Besondere Tour mit schmerzhaftem Ende: Gerd Pregel sammelte radelnd Geld für kranke Kinder
Es ist kurz vor halb acht, als Gerd Pregel in Hohenmemmingen aufbricht. Die Sonne steht noch tief, die Luft ist frisch an diesem Mittwoch Anfang September, es ist ein Tag, der förmlich nach Strecke aussieht. Pregel fährt nicht für Zeiten, nicht für Wattzahlen, nicht für „Strava“. Er fährt für Kinder, die nicht können. Für Familien, die kämpfen. Für die Aufmerksamkeit.
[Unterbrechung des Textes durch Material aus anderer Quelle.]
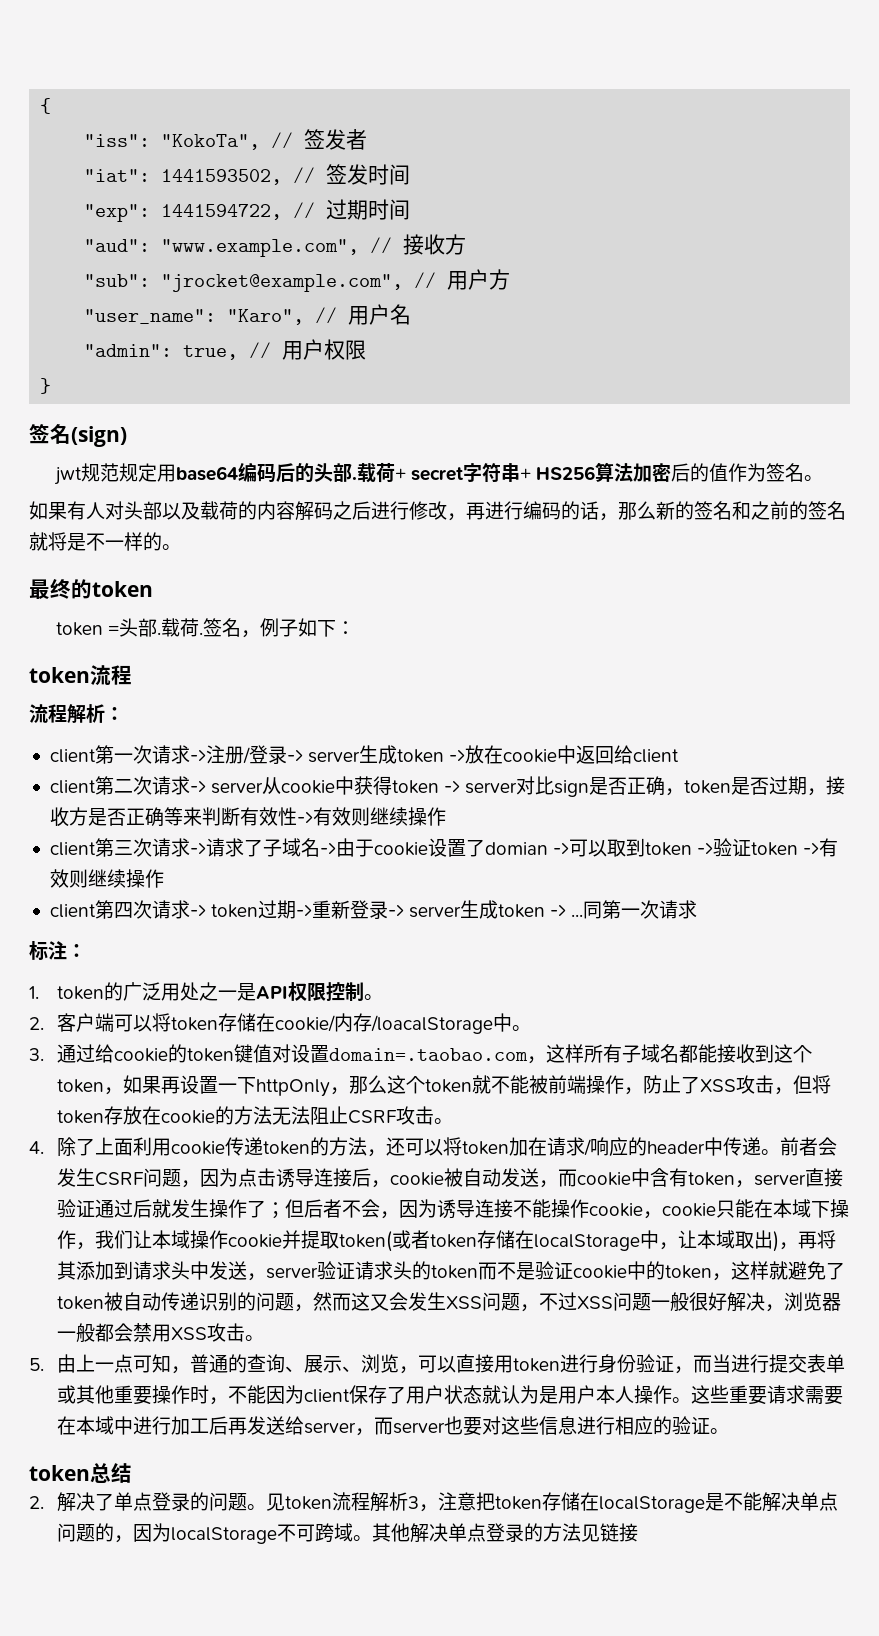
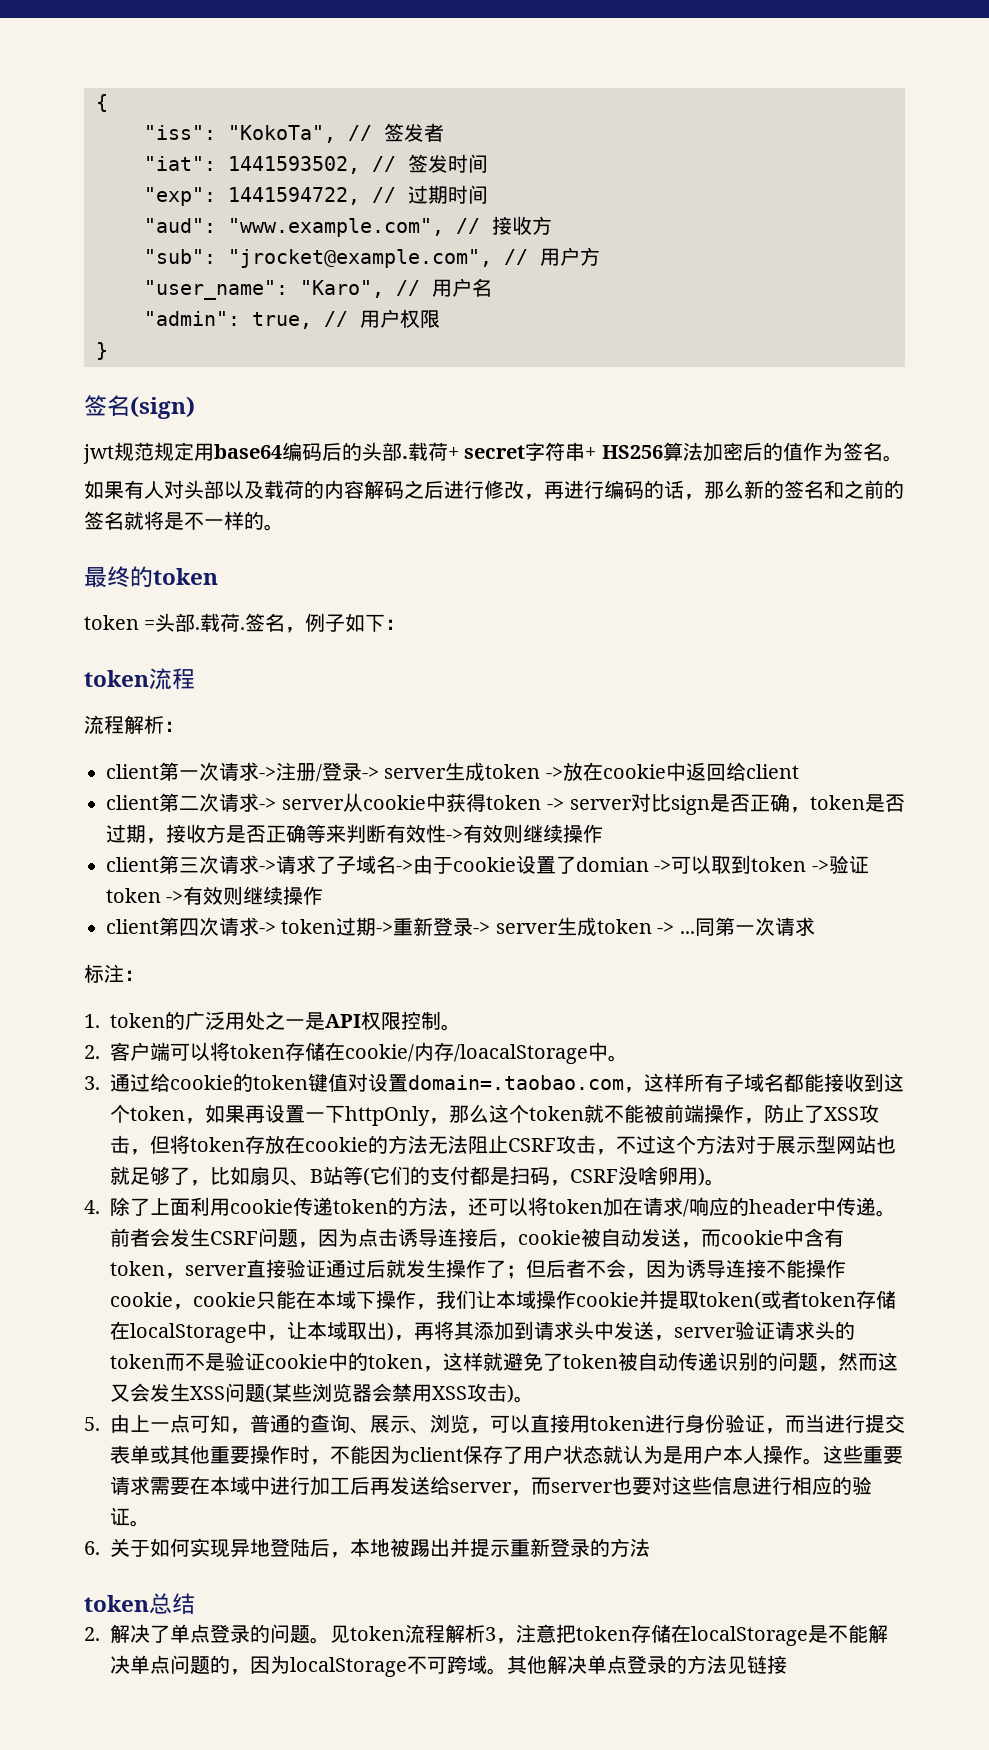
(434, 1115) none -> [596,1135,896,1155] [110,1166,705,1186] ，不过这个方法对于展示型网站也就足够了，比如扇贝、B站等(它们的支付都是扫码，CSRF没啥卵用)
[519,1292,841,1312] [56,1323,114,1342] ，不过XSS问题一般很好解决，浏览器一般都 -> [265,1383,372,1403] (某些浏览器
(245, 1332) none -> [507,1384,514,1403] )
(729, 1431) none -> [84,1538,650,1558] // 6.关于如何实现异地登陆后，本地被踢出并提示重新登录的方法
Für das Projekt „Kilometer für Kinder“. Mit seiner sportlichen Aktion, die elf höchsten Gipfel im Landkreis Heidenheim zu meistern, sammelt der Bolheimer nicht nur Höhenmeter, sondern auch Spenden für den Förderkreis für tumor- und leukämiekranke Kinder in Ulm.
Die ersten Kilometer führen über Schotterwege Richtung Sachsenhausen. Die Landschaft öffnet sich, Felder wechseln sich mit Waldstücken ab. Pregel fährt gleichmäßig, ohne Hast. Der erste Gipfel liegt unscheinbar im Wald. Kein Schild, kein Gipfelkreuz – nur ein Punkt auf der GPS-Route. Ein Punkt, der zählt, weil er Teil der Idee ist.